In just 12 short months, life as we knew it has been turned upside down. 2020 has been a radical year. In some ways Covid has brought us closer; think back to the times when we were out on the street applauding our NHS heroes, Carers and other front-line workers with our neighbours. When people say stay safe or take care, they seem to really mean it now. More people are turning to prayer and asking for prayer for friends and family. Our Scriptures today are radical too. The first reading from Isaiah tells of the prophet being sent to bring good news to the poor, to heal hearts that are broken, freedom for captives and prisoners and to proclaim a year of favour from God. Isaiah is telling us of good times ahead, things will get better! St Paul continues this theme in our second reading by advising us to be happy at all times, pray constantly and to remember to thank God for everything; as that is what Jesus would expect us to do. Think before we do anything and never try to suppress the Spirit, hold on to what is good and avoid every sort of evil.

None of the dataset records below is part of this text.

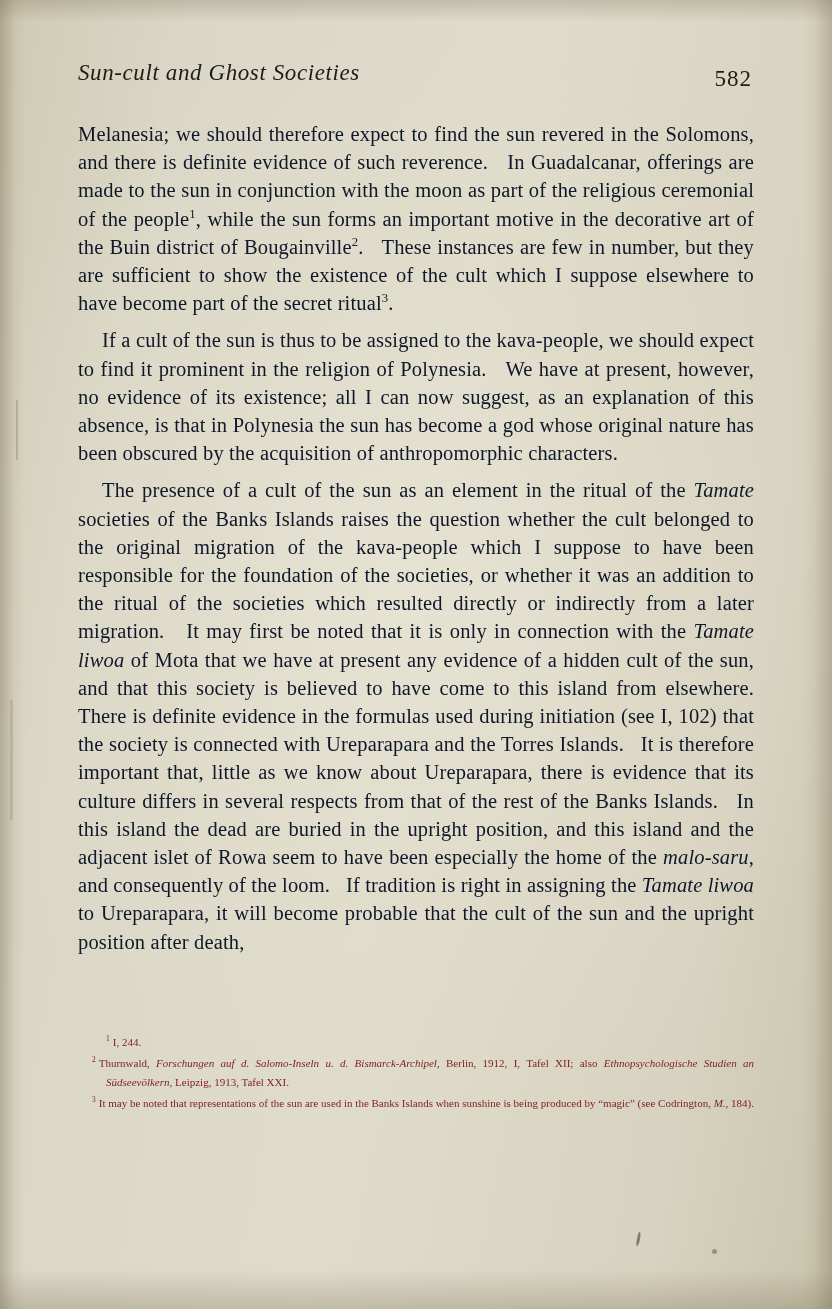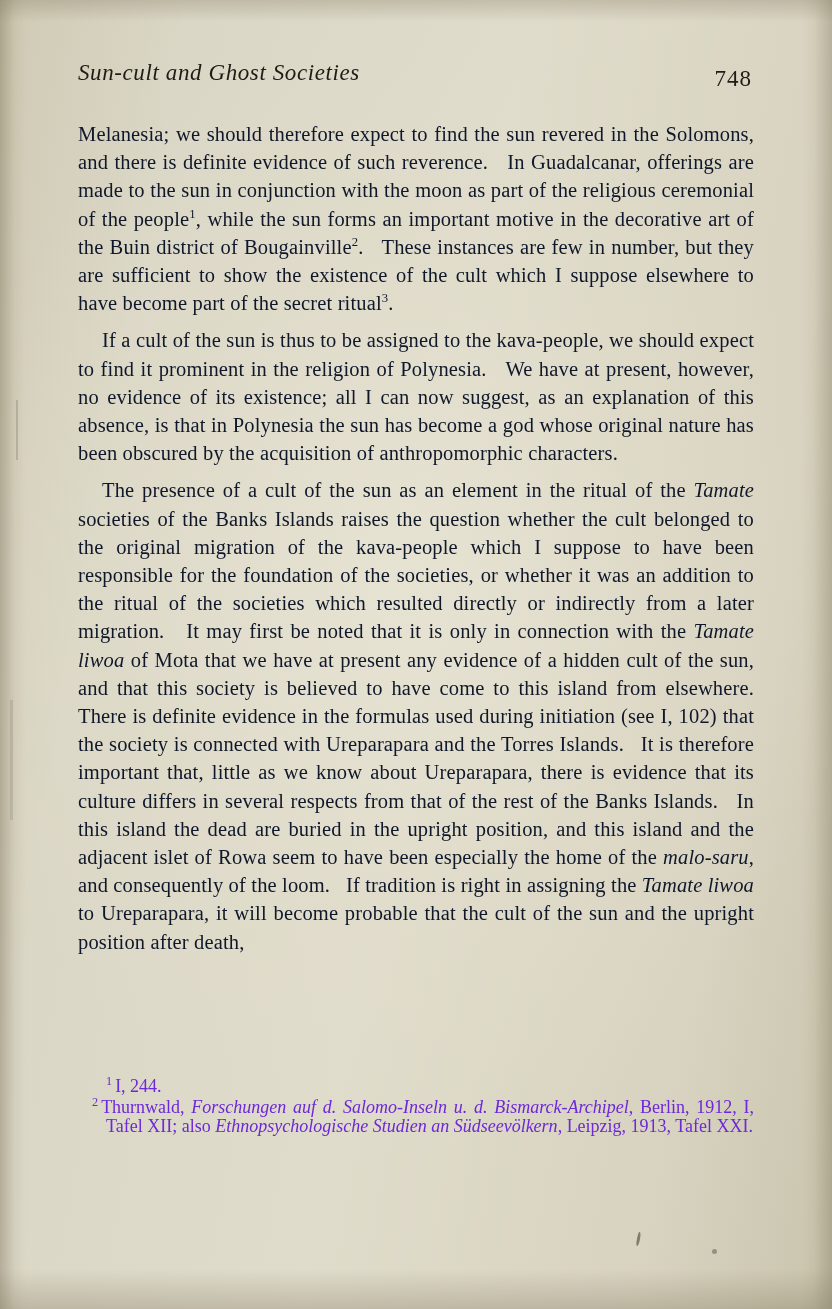"748" div.page-number { text: 748 -> 582 }
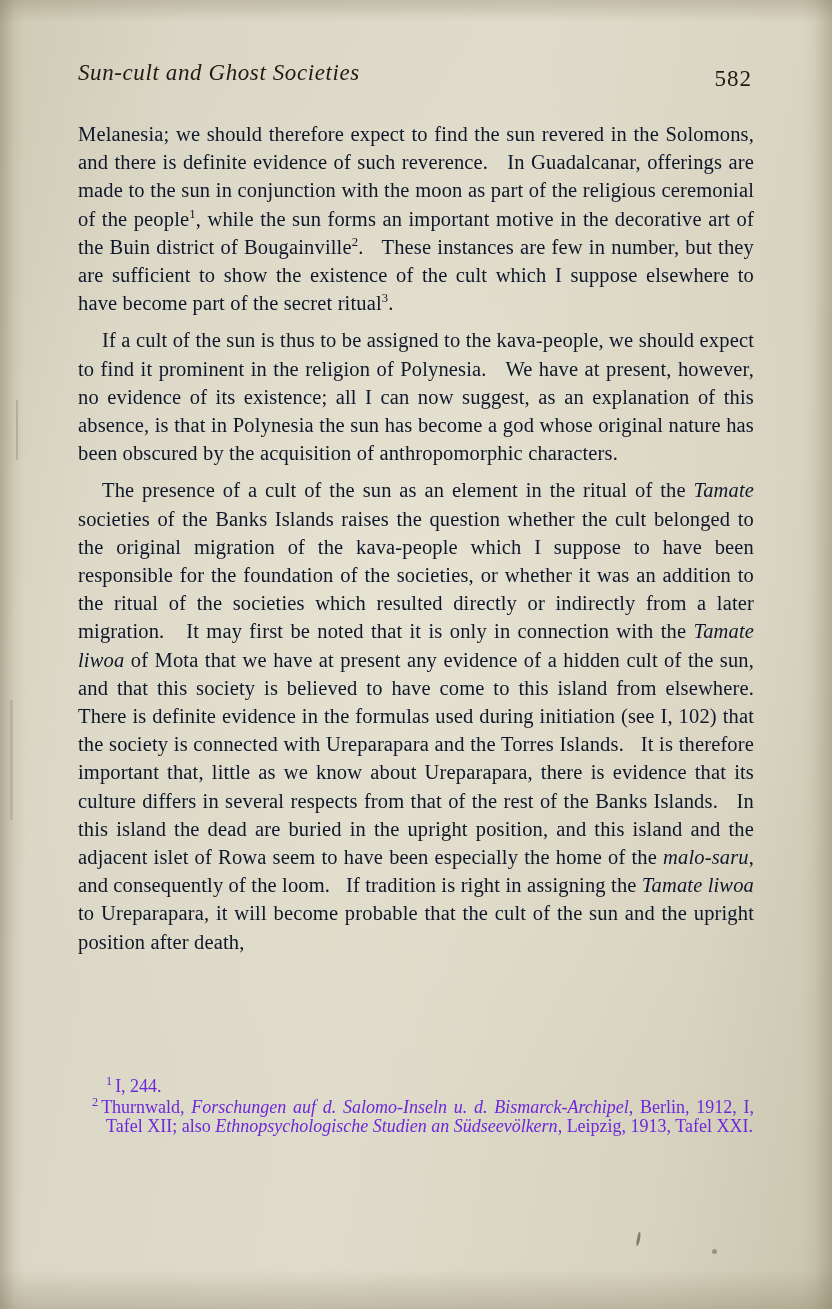"1 I, 244." .notes { color: #6d28d9 -> #7f1d1d; font-size: 18px -> 11px; margin-top: 44px -> none }
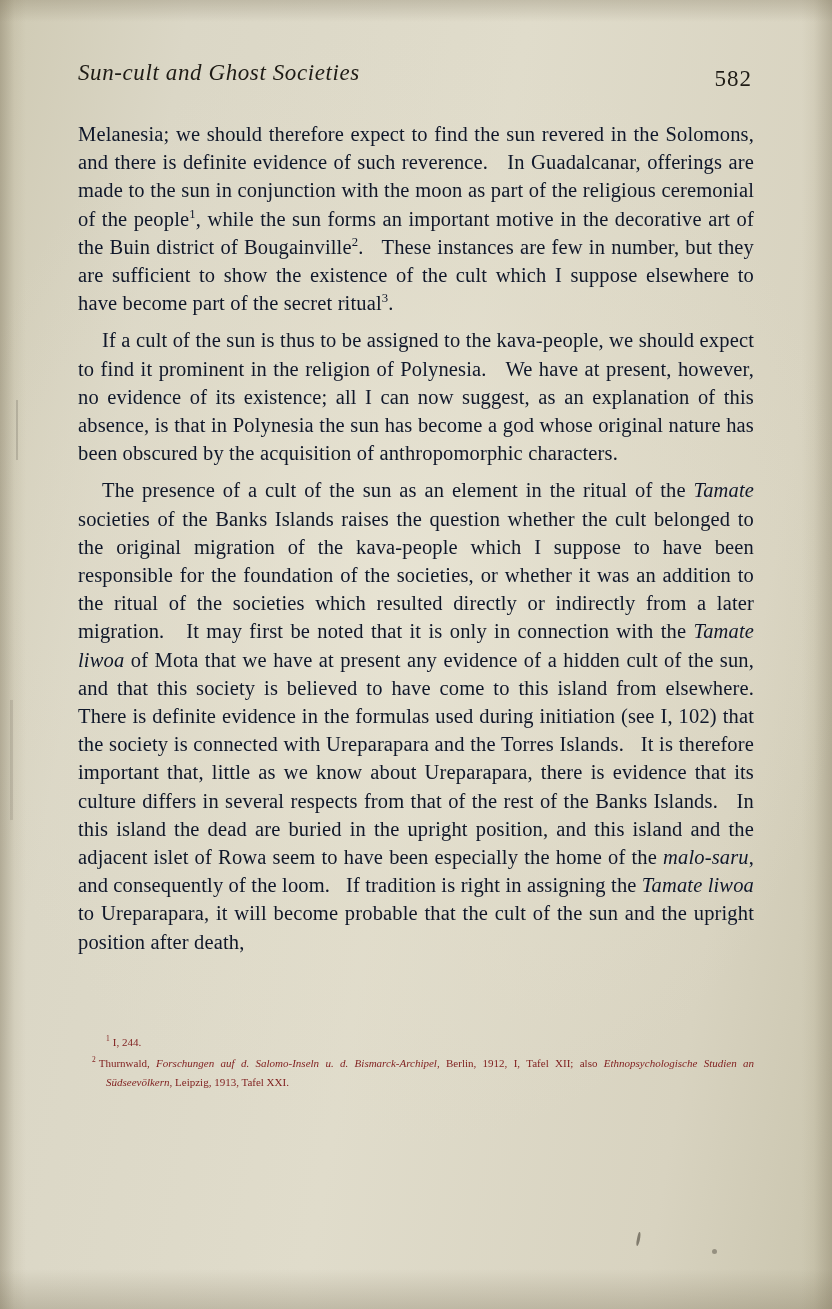"3 It may be noted" p.note { html: none -> <p><span>3</span>It may be noted that representations of the sun are used in the Banks Islands when sunshine is being produced by “magic” (see Codrington, <span>M.</span>, 184).</p> }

The Gospel from St John tells us how the ‘voice in the wilderness’ prepared a way for the Lord. He refuted any suggestion that he was a great prophet or the Messiah instead he pointed towards God; remembering who gave him life and the mission he was sent to deliver. Emphasising that he was not fit to undo his sandal strap, to his listeners this would have emphasised the difference between John the Baptist and the Messiah. In those days it would have been a servant or a slave who would remove the shoes of visitors when they came into a home. By mentioning the sandals John was saying he is beneath a servant, by mentioning the strap of the sandals he was saying look I am not worthy to be the servant of the servant who removes the sandals – the strap being deemed to be less than the sandal. (Jesus Himself emphasised this servant activity at the Last Supper, when he got down onto the floor to clean the feet of his Apostles).

In all things John the Baptist made himself smaller to emphasise the greatness of Jesus, he did not have to elevate Jesus; Jesus is already the Son of God. John the Baptist was aware of his mission – to prepare the way of the Lord. Do we ever ask ourselves what our mission is? We all have one! How do we serve our fellow man? How do we serve God? Think about those questions for a few moments.

Re-read today’s scriptures in light of these questions and consider –

  • How do I show that my soul rejoices in my God? (Isaiah 61:10)
  • How do I help the Lord to fill the starving with good things? (Luke 1:53)
  • What can I do, (today, this week. before Christmas) to avoid every form of evil? (1 Thessalonians 5:22)
  • What can I do, that I think is beneath me to serve God and my neighbour? (John 1:28)

I know that I have to improve in all of these areas, I know that the challenges I hear which are most difficult to accept are the challenges that I must accept. I have lost count of the number of times when I get exasperated at a question or a remark from my wife because I know that whatever the challenge or the question is, that I should already have been doing it or thinking about it. We don’t always like hearing a voice that goes against the flow, it is probably one of the reasons the Church comes under fire when it raises moral issues in the media or challenges what has become the norm. But the Church, like John the Baptist proclaims the truth; and it does not matter how many lies are told, the truth will always be true.

Please keep in your prayers this week

  • Those who are homeless, that this winter someone will provide them a room at the inn.
  • Those who need support from Foodbanks, that they are not too proud to accept help.
  • Those recovering from operations, that they avoid infection and make a strong recovery.
  • Those looking for work at this time, that their efforts will be rewarded.
  • Those planning Christmas get togethers, that their plans do not put anyone else at risk.
  • Our doctors, nurses, medical staff and care workers, unpaid carers, and all other keyworkers, that their efforts will result in more people recovering from the virus.
  • Our priests and others who live alone; as we continue with the Covid restrictions, may we be sensitive to their needs.
  • Those with health issues who are afraid to go to the doctor for fear of wasting their time, may they seek the help they need .

Deacon Tony Darroch, 11th December 2020.